Before leaving New York, I want to tell what kind of city it was in
those days.
In a recent magazine article a writer picturing our arrival at Castle
Garden said that we "climbed the hill into Broadway and gazed around
at the highest buildings we had ever seen." But there were no tall
buildings in New York at that time. The spires of Trinity Church and St.

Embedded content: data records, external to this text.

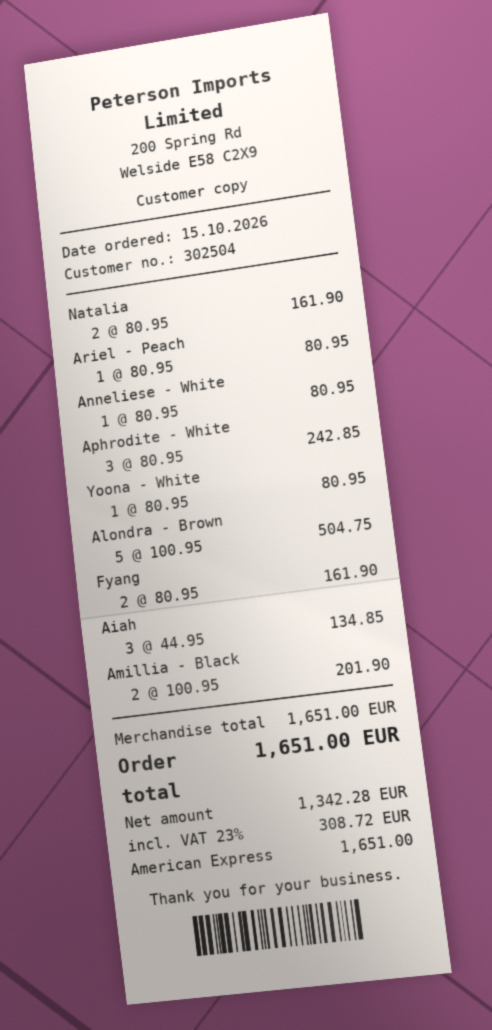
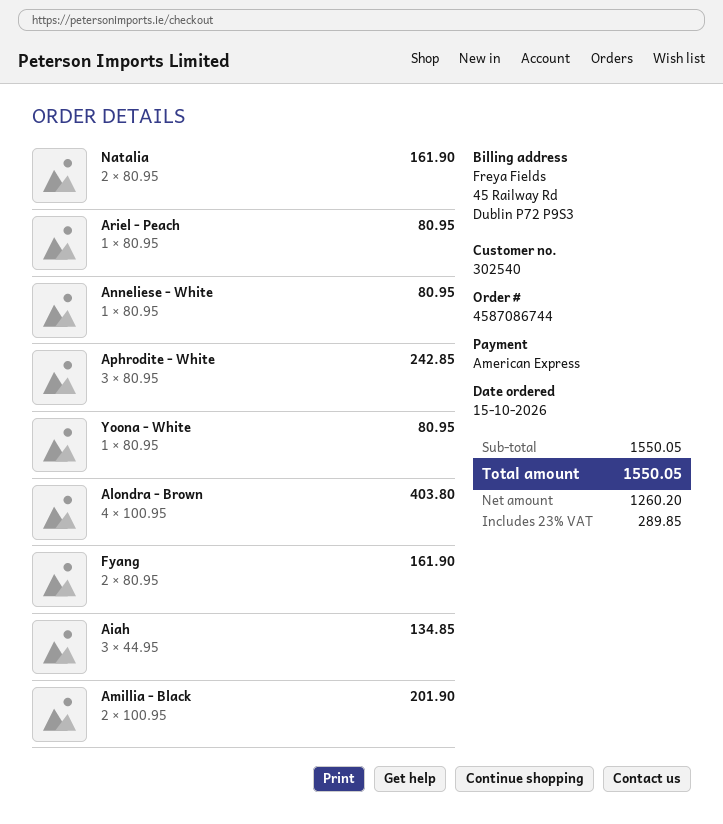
customer number: 302504 -> 302540
Alondra - Brown: 5 x 100.95 = 504.75 -> 4 x 100.95 = 403.80
subtotal: 1651.00 -> 1550.05
net: 1342.28 -> 1260.20
tax: 23% = 308.72 -> 23% = 289.85
total: 1651.00 -> 1550.05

Paul's towered above everything. And we had seen such churches in the
Old Country. Brooklyn Bridge had just been built and it overtopped the
town like a syrup pitcher over a plate of pancakes. The tallest business
blocks were five or six stories high, and back in Wales old Lord
Tredegar, the chief man of our shire, lived in a great castle that was
as fine as any of them.
The steel that made New York a city in the sky was wrought in my own
time. My father and his sons helped puddle the iron that has braced this
city's rising towers. A town that crawled now stands erect. And we whose
backs were bent above the puddling hearths know how it got its spine. A
mossy town of wood and stone changed in my generation to a towering city
of glittering glass and steel. "All of which"--I can say in the words of
the poet--"all of which I saw and part of which I was."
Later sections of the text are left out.